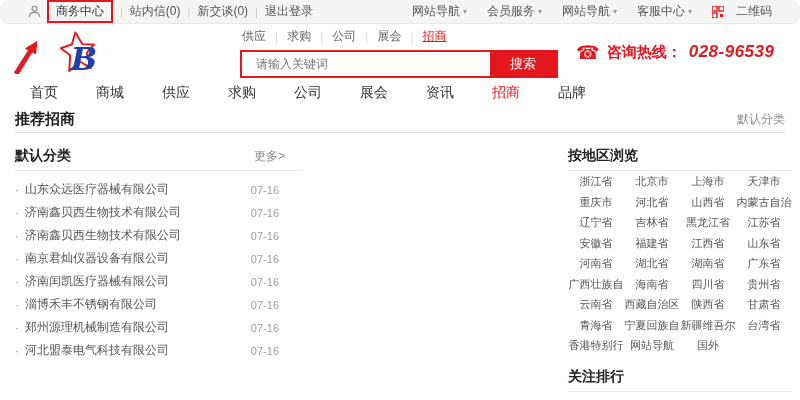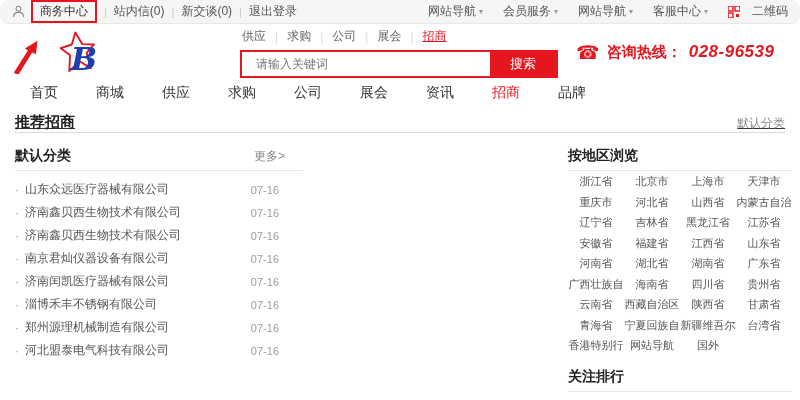--- a/index.html
+++ b/index.html
@@ -10,7 +10,7 @@
   
   .topbar { position:absolute; left:0; top:0; width:800px; height:24px;
             background:#f5f5f5; border-bottom:1px solid #e8e8e8;
-            display:flex; align-items:center; padding:0 12px; font-size:12px; color:#555;border-radius:9px; }
+            display:flex; align-items:center; padding:0 28px; font-size:12px; color:#555;border-radius:9px; }
   .topbar .grp { display:flex; align-items:center; }
   .topbar .sep { color:#ccc; margin:0 7px; font-size:11px; }
   .user-ic { width:13px; height:13px; margin-right:6px; }

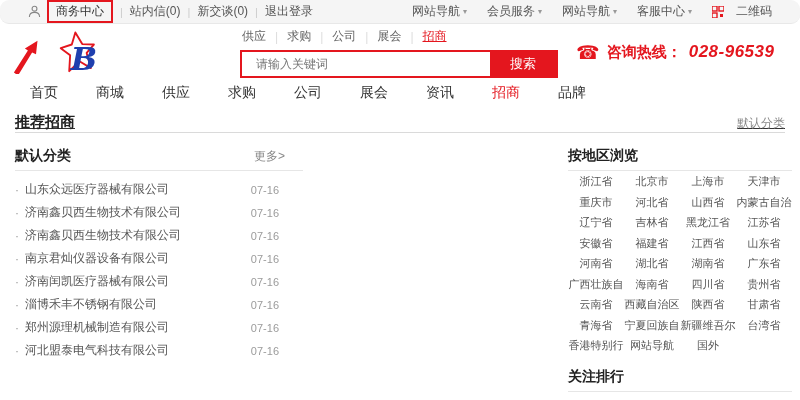--- a/index.html
+++ b/index.html
@@ -53,8 +53,8 @@
 
   
   .section-row { position:absolute; left:15px; top:106px; width:770px; height:27px;
-                 border-bottom:1px solid #dadada; display:flex; align-items:flex-end;
-                 justify-content:space-between;text-decoration:underline; }
+                 border-bottom:1px solid #dadada; display:flex; align-items:center;
+                 justify-content:space-between; }
   .section-title { font-size:15px; font-weight:bold; color:#222; }
   .section-filter { font-size:12px; color:#888; cursor:pointer; }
---
> **WHAT IS REQUIRED**: Using the material, count the lines where the word "height" appears. Give the number by itself.

> **EXERCISE RESULT**: 3